A raccontare agli inquirenti le ultime ore di Francesca Manfredi, la 24enne trovata senza vita la mattina del 23 agosto scorso nella vasca da bagno del suo appartamento in via Fornaci, fu lo stesso Micheal Paloschi, il 33enne in carcere da lunedì con l’accusa dell’omicidio preterintenzionale della giovane amica. Ricostruendo le 48 ore di sballo, secondo gli inquirenti, l’uomo cercò di allontanare da sé la responsabilità della morte di Francesca.

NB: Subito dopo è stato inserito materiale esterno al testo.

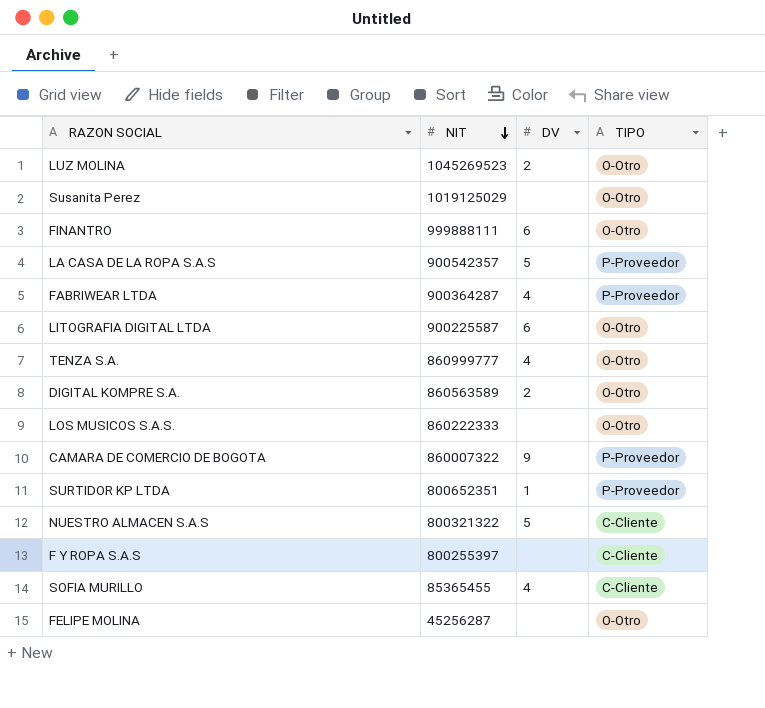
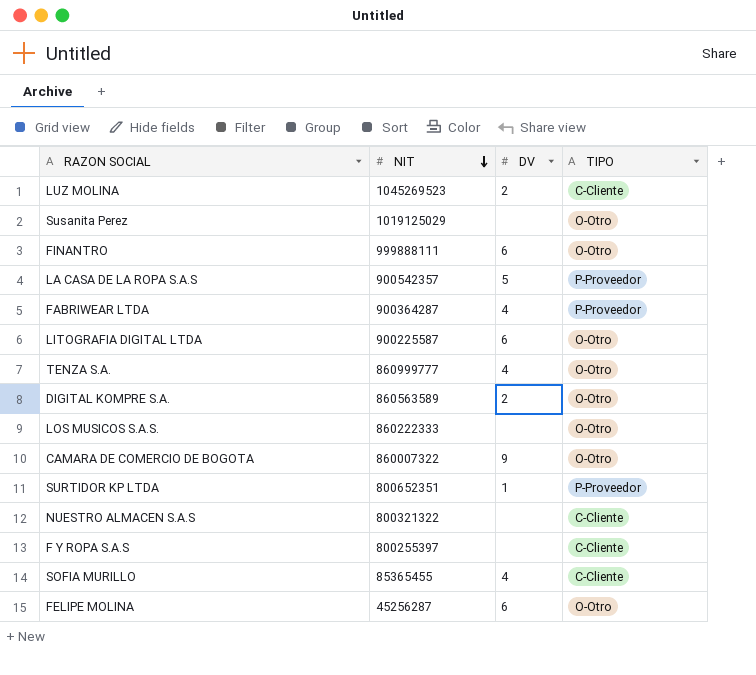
LUZ MOLINA | TIPO: O-Otro -> C-Cliente
CAMARA DE COMERCIO DE BOGOTA | TIPO: P-Proveedor -> O-Otro
NUESTRO ALMACEN S.A.S | DV: 5 -> none
FELIPE MOLINA | DV: none -> 6

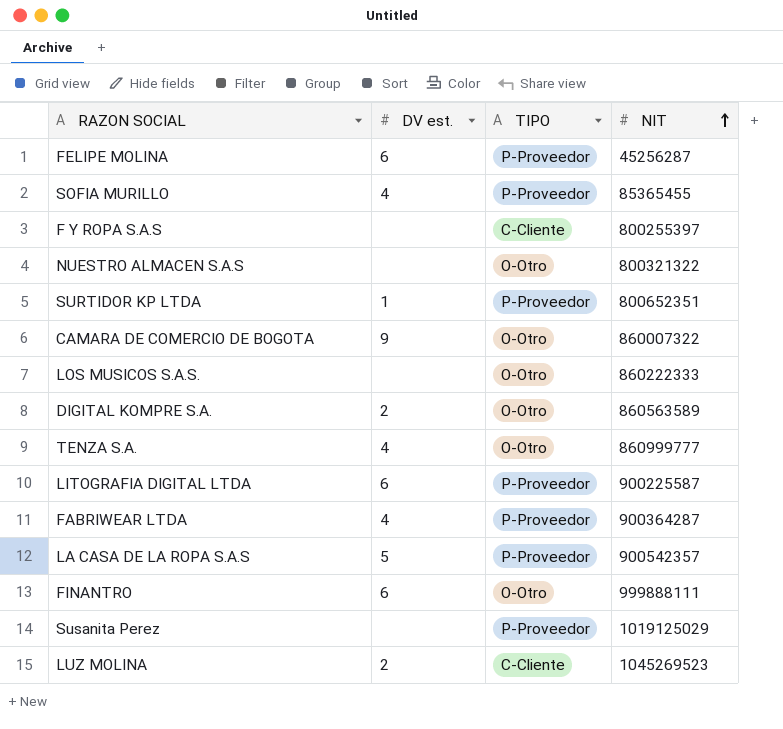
row order: NIT descending -> NIT ascending
column name: DV -> DV est.
column NIT | position: 2 -> 4
FELIPE MOLINA | TIPO: O-Otro -> P-Proveedor
SOFIA MURILLO | TIPO: C-Cliente -> P-Proveedor
NUESTRO ALMACEN S.A.S | TIPO: C-Cliente -> O-Otro
LITOGRAFIA DIGITAL LTDA | TIPO: O-Otro -> P-Proveedor
Susanita Perez | TIPO: O-Otro -> P-Proveedor

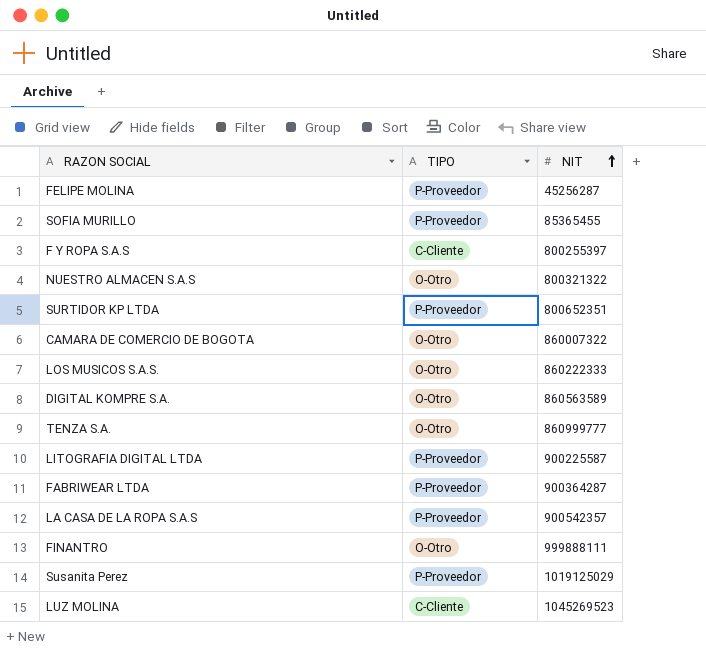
column DV est. | position: 2 -> none

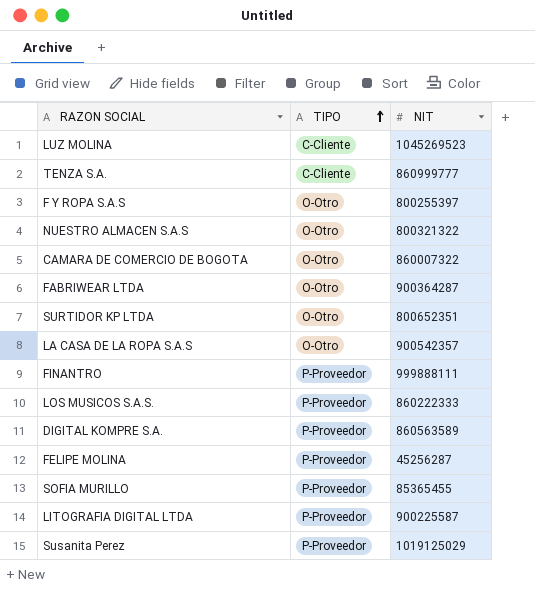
row order: NIT ascending -> TIPO ascending
TENZA S.A. | TIPO: O-Otro -> C-Cliente
F Y ROPA S.A.S | TIPO: C-Cliente -> O-Otro
FABRIWEAR LTDA | TIPO: P-Proveedor -> O-Otro
SURTIDOR KP LTDA | TIPO: P-Proveedor -> O-Otro
LA CASA DE LA ROPA S.A.S | TIPO: P-Proveedor -> O-Otro
FINANTRO | TIPO: O-Otro -> P-Proveedor
LOS MUSICOS S.A.S. | TIPO: O-Otro -> P-Proveedor
DIGITAL KOMPRE S.A. | TIPO: O-Otro -> P-Proveedor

Agli agenti della Mobile, nelle ore immeditamente successive al decesso della 24enne, Paloschi disse di «averle spiegato come iniettarsi l’eroina e che lo sballo sarebbe stato più forte di quello provocato dal fumarla. Le ho consigliato di utilizzare il cavetto del cellulare come laccio emostatico, di aspettare che la vena divenisse più evidente, di inserire l’ago e arretrare lo stantuffo per essere certa di averla presa. E poi di iniettarsi la droga».A questa versione non hanno creduto né il pm Benedetta Callea, che ha chiesto il suo arresto, né il giudice delle indagini preliminari Francesca Grassani, che ha ordinato la sua custodia cautelare in carcere e gli arresti dei cinque spacciatori che direttamente o indirettamente fornirono la droga utilizzata da Francesca e da Paloschi nelle giornate del 20, 21 e 22 agosto scorsi.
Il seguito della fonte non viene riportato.